The Yehliu coastline.
Taipei I
My initial impressions of Taipei - and these are mostly comparisons to Seoul:
- Taipei has a lot of motorbikes. Huge plagues of motorbikes. I used to think Seoul had plenty of motorbikes but... nope.
- Maybe it's just the week I went down, but Taipei's got some serious air pollution problems. Worse than Seoul, which is several times larger and which seldom wins accolades for the quality of its air. Maybe the motorbikes are the cause?
- The Taiwanese love dogs - of all shapes and sizes. As pets, not food. Living in Seoul, I'd gotten used to the fluffy little dogs that Koreans generally prefer as pets. But in Taiwan you regularly see all sizes of dogs out on walks (or walking around freely in small towns).
But I don't really have any impressions of the Taiwanese people. I talked to a very few of them, but I was only here from Wednesday to Sunday so I don't want to overgeneralize.

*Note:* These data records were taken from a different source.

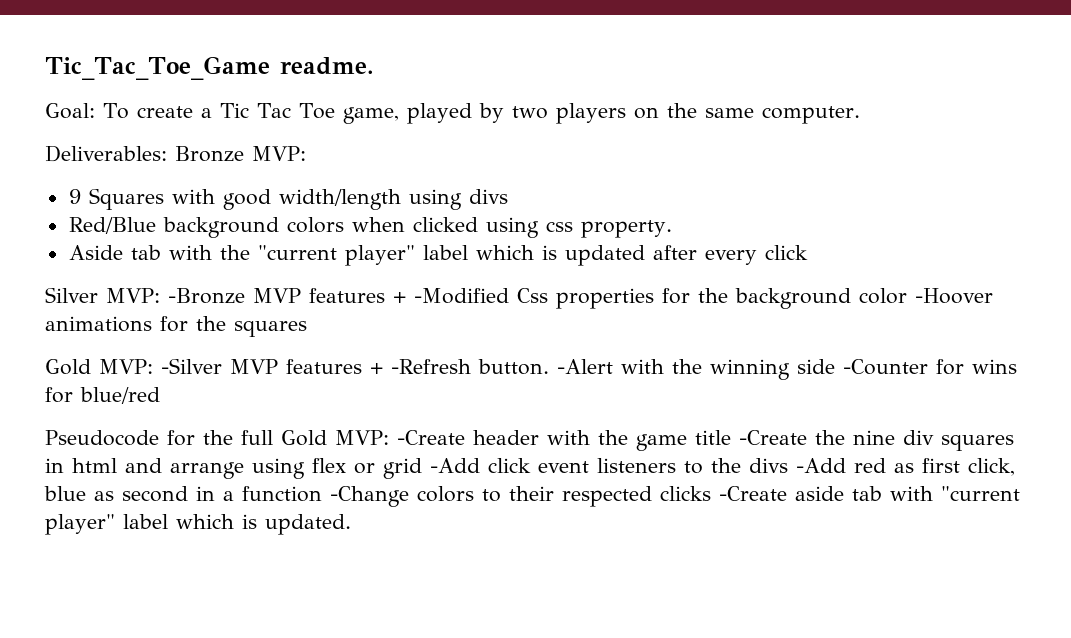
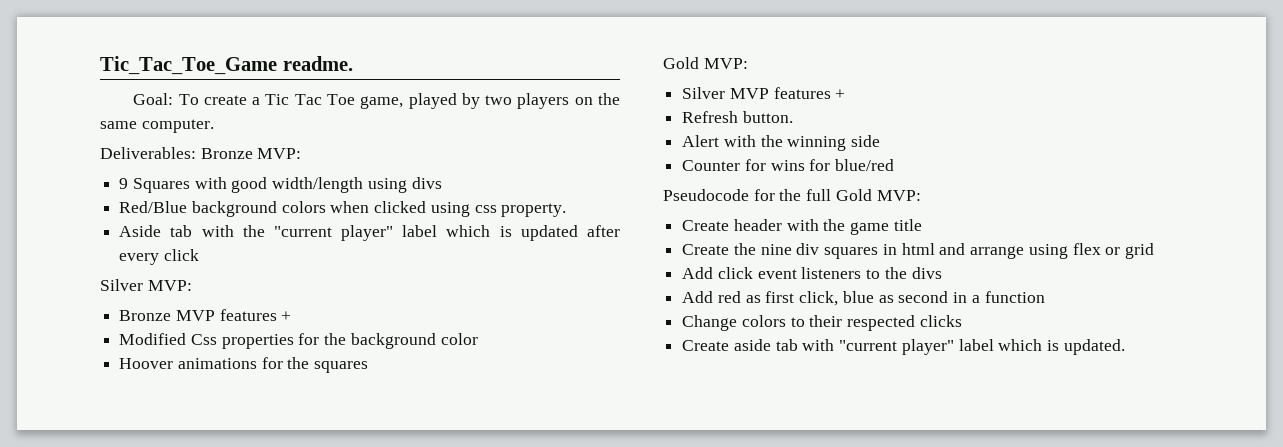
[168,288,509,304] -Bronze MVP features + -Modified -> [119,309,292,321] [119,333,187,345] // Bronze MVP features + // Modified
[915,288,993,304] -Hoover -> [119,358,174,369] // Hoover
[161,358,471,374] -Silver MVP features + -Refresh -> [682,87,846,99] [682,111,739,123] // Silver MVP features + // Refresh
[557,359,613,374] -Alert -> [682,135,720,147] // Alert
[843,359,928,375] -Counter -> [682,160,741,171] // Counter
[397,430,465,445] -Create -> [682,220,730,231] // Create
[739,430,807,445] -Create -> [682,244,730,255] // Create
[430,458,480,473] -Add -> [682,267,714,279] // Add
[796,458,846,473] -Add -> [682,291,714,303] // Add
[330,486,409,507] -Change -> [682,315,738,331] // Change
[719,486,787,501] -Create -> [682,340,730,351] // Create

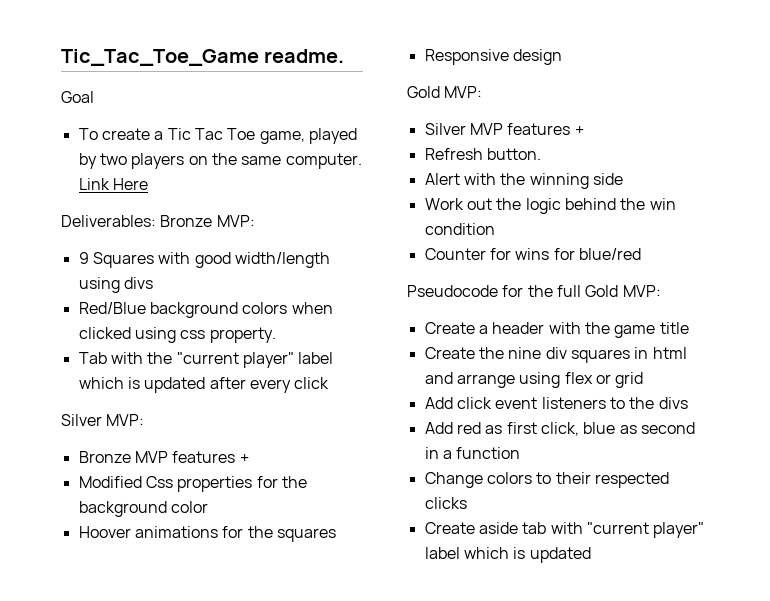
[133,93,174,105] Goal: -> [61,91,94,103] Goal //
(214, 126) none -> [78,178,148,190] Link Here
[119,225,193,237] Aside tab -> [78,352,107,364] Tab
(369, 367) none -> [424,49,562,65] // Responsive design
(881, 141) none -> [424,198,676,214] [424,223,495,235] // Work out the logic behind the win condition
(730, 225) none -> [478,325,488,334] a
[1063,339,1125,355] updated. -> [529,547,591,563] updated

(By the way, in some of these pictures I accidentally had my camera on "manual focus" - if some of them look slightly blurry, that's why. Heck, maybe it improved them.)
I liked Taipei. I liked the food, I liked the crowds, and I liked the markets. I was able to overlook the air pollution. Of course, maybe this is partly due to the fact that I didn't have to work - and the weather was absolutely beautiful while I was there.
Tuesday, October 03, 2006
I'm off, almost
Already I'm curious about what EVA Air will give us to eat on the flight. When I flew from Incheon to Osaka one morning I got a nice little Bento Box-like cold meal. Quite nice. But when I flew from Incheon to Beijing I got a boring plastic-wrapped sandwich and a cup of juice.
When I flew Dulles to Heathrow aboard British Air, I ate a fairly ordinary chicken meal, while being tormented by the wonderful smells of the Indian meals being enjoyed by those people who had specified beforehand that they wanted vegetarian. Drat.
We'll see what EVA Air gives me.
로만아이재션
Already? Even now this country is awash with two quite different Romanization schemes. I hate typing Korean words in English because, quite unlike Japanese or even Chinese, there is NO universally agreed on system of Romanizing Korean words. Without getting into actual names of different Romanization schemes, there is an old system (Pusan, Taegu, Chongno, Kyongju with a doohickey above the "o") and a new system (Busan, Daegu, Jongno, Gyeongju, with no special characters).
Even this blog is not internally consistent. I spell the neighborhood where I spent most of my waking hours J-O-N-G-N-O (new system) but just a few entries below this one I mention Kangnam (old system) not Gangnam (new system). Why? Because I felt like it.
I'll agree that the "new system", which most guidebooks follow, can be confusing to pronounce for people who don't know Korean phonetics. The big Buddhist temple in Busan is called Beomeosa. That's pronounced "buhm-uh-sa." Not exactly intuitive. But look at Chinese Pinyin, which is pretty universal as a way of writing Chinese words. What Westerner would instinctively know how to say "c" or "x" in Pinyin words? Pinyin works because the Chinese government has been promoting it for decades, even getting the whole world to write "Beijing" and "Mao Zedong" rather than "Peking" and "Mao Tse-tung".
My only piece of advice for Korea: Pick a Romanization scheme, and stick with it. Don't change it after five years. You don't want half the English signs saying "Kyongju" and the other half "Gyeongju".